Records drawn from a dataset
- Opening Delimiter -

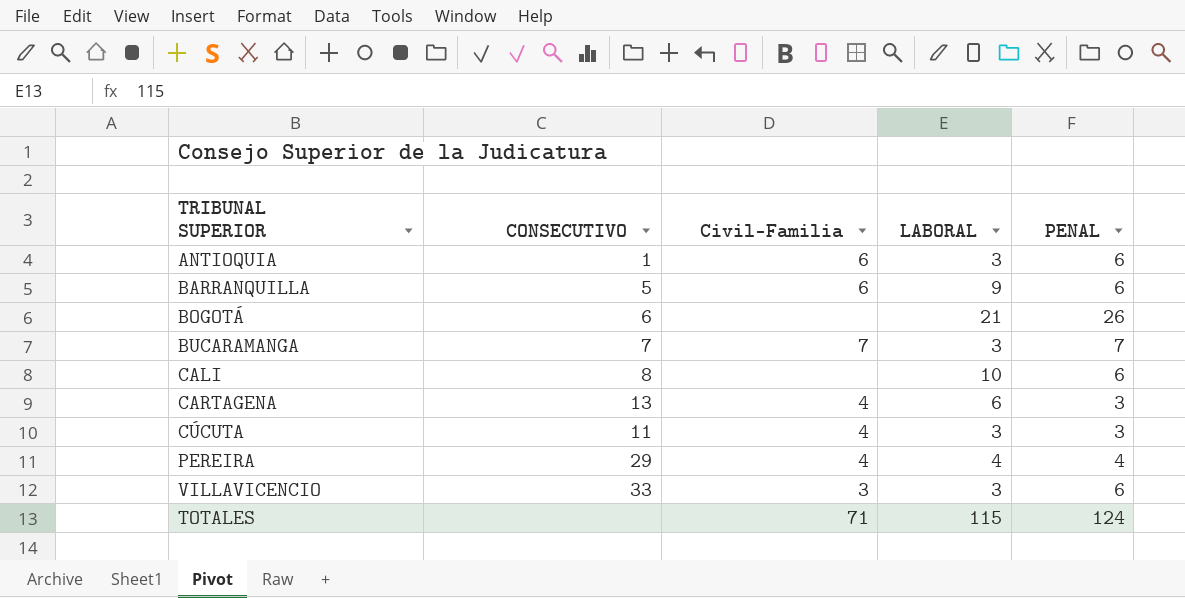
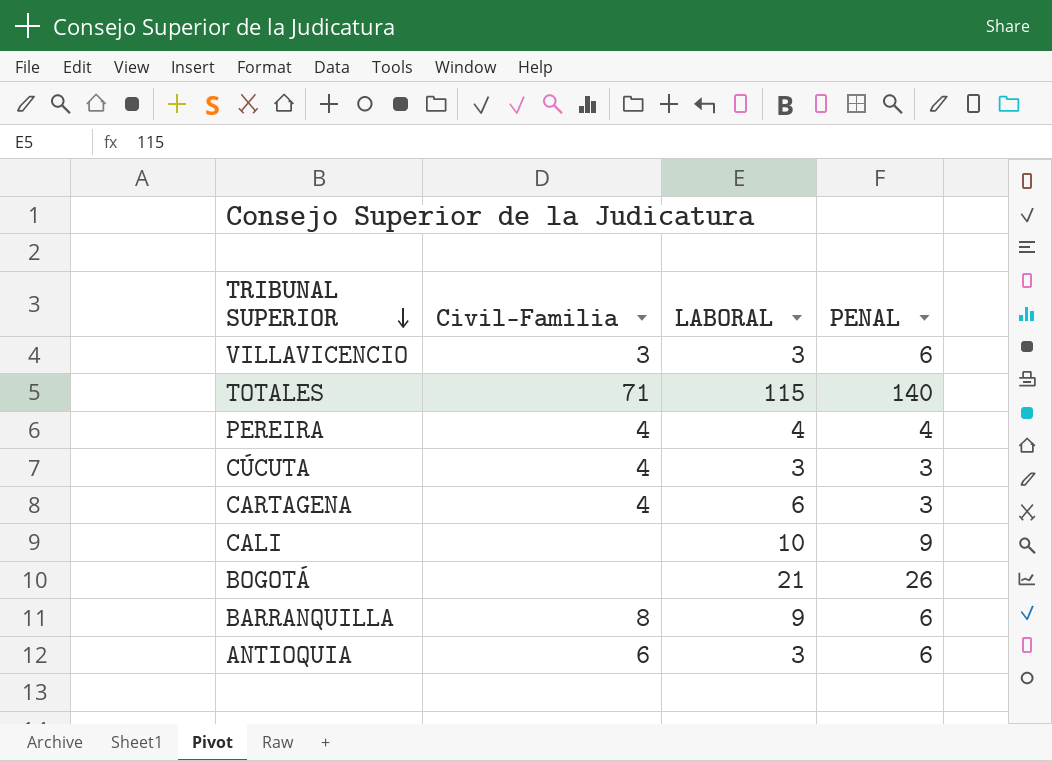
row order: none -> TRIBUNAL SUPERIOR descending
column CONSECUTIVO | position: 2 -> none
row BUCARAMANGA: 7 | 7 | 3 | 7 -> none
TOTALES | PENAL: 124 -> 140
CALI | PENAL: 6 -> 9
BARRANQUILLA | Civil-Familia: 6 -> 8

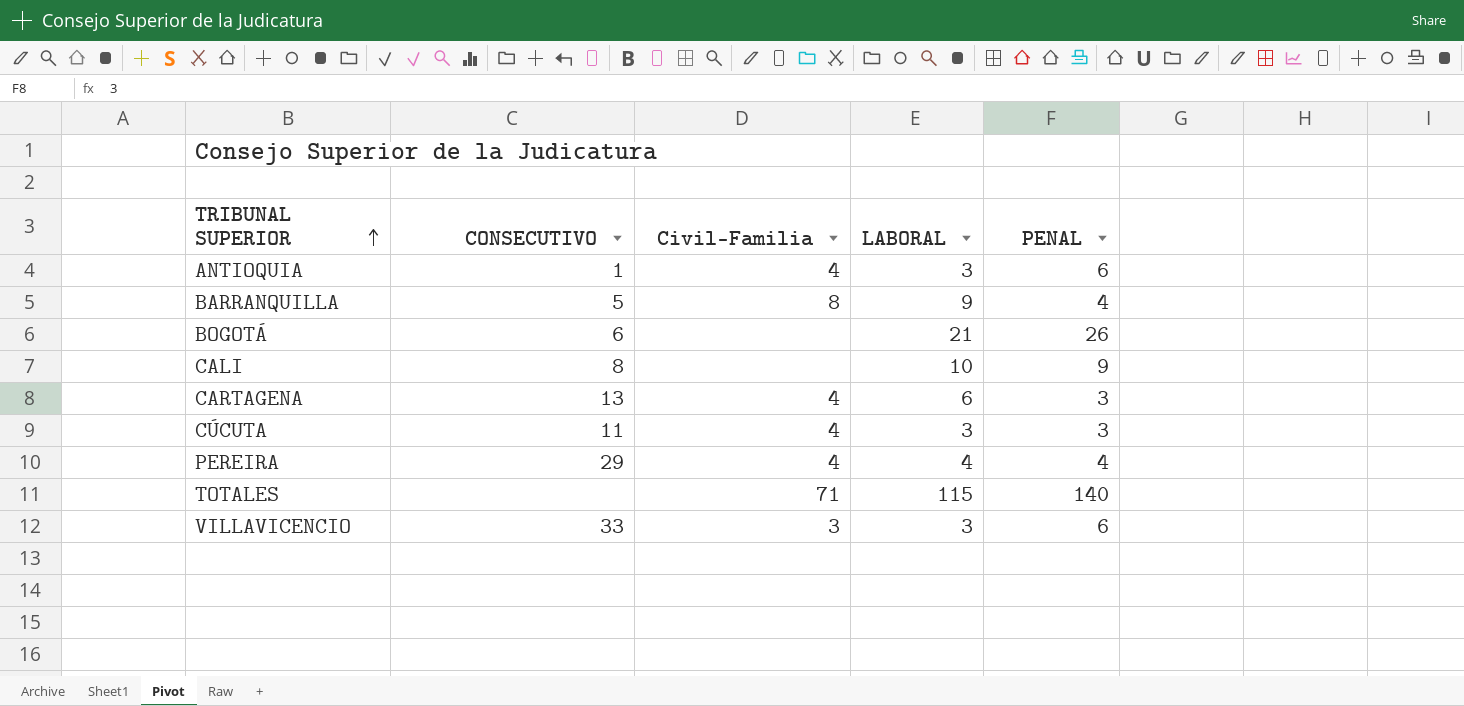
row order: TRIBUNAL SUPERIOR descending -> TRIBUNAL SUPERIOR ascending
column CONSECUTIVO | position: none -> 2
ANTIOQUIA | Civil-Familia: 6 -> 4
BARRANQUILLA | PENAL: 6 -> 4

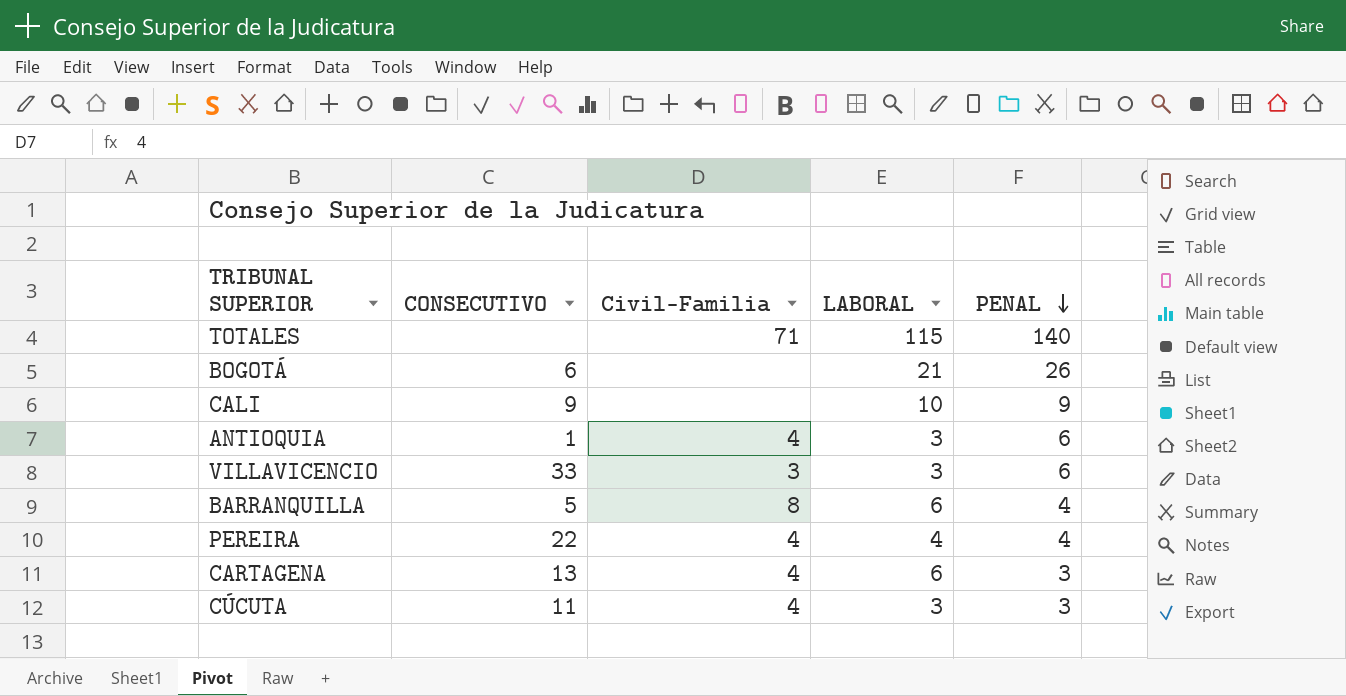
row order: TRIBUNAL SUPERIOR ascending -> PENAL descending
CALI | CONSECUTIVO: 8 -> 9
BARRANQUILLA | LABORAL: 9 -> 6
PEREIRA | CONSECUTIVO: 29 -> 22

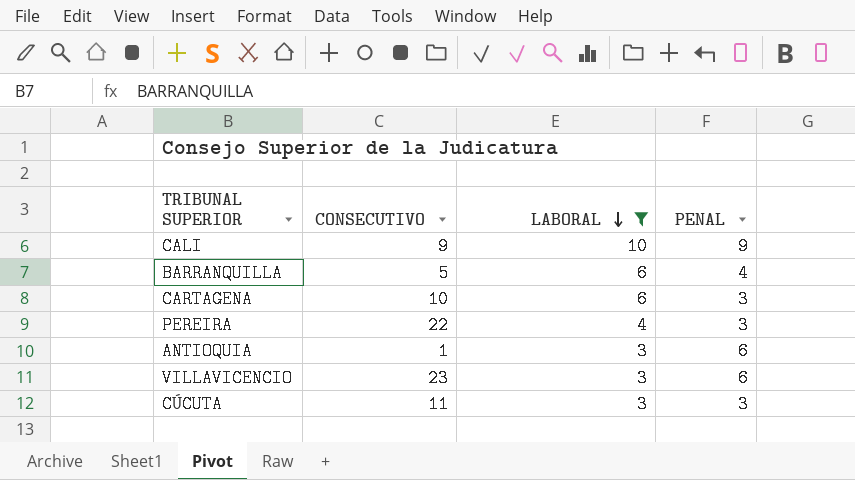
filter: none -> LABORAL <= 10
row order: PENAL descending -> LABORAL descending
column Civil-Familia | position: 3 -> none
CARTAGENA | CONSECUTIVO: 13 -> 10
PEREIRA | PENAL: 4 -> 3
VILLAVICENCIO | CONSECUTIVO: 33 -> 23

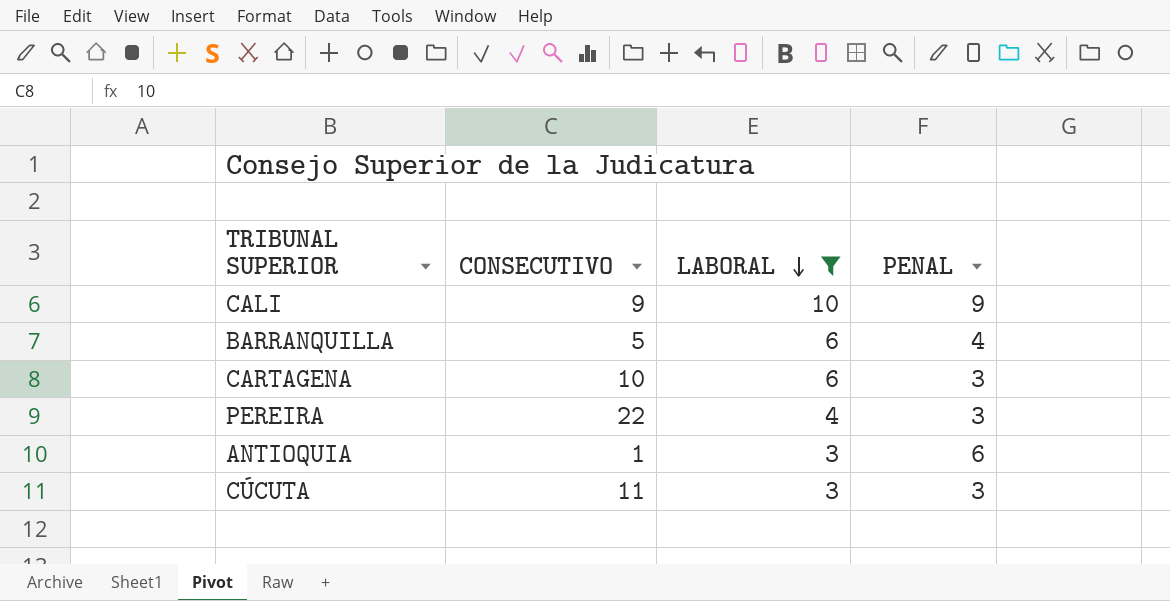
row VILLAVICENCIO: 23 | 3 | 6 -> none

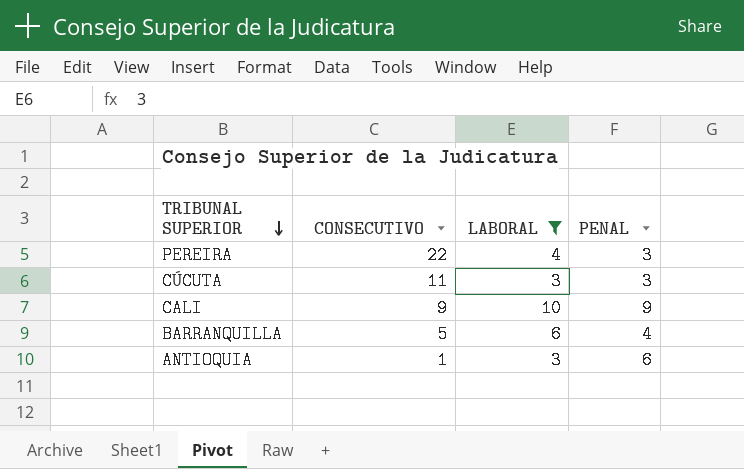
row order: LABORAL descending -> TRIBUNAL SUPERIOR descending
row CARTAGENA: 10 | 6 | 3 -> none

- Closing Delimiter -

- Task instructions -
Nothing but the lines from the line containing "column CONSECUTIVO | position: none -> 2" through the last line of the records above is to be extracted, exactly and with no pictures.

- Output below -
column CONSECUTIVO | position: none -> 2
ANTIOQUIA | Civil-Familia: 6 -> 4
BARRANQUILLA | PENAL: 6 -> 4

row order: TRIBUNAL SUPERIOR ascending -> PENAL descending
CALI | CONSECUTIVO: 8 -> 9
BARRANQUILLA | LABORAL: 9 -> 6
PEREIRA | CONSECUTIVO: 29 -> 22

filter: none -> LABORAL <= 10
row order: PENAL descending -> LABORAL descending
column Civil-Familia | position: 3 -> none
CARTAGENA | CONSECUTIVO: 13 -> 10
PEREIRA | PENAL: 4 -> 3
VILLAVICENCIO | CONSECUTIVO: 33 -> 23

row VILLAVICENCIO: 23 | 3 | 6 -> none

row order: LABORAL descending -> TRIBUNAL SUPERIOR descending
row CARTAGENA: 10 | 6 | 3 -> none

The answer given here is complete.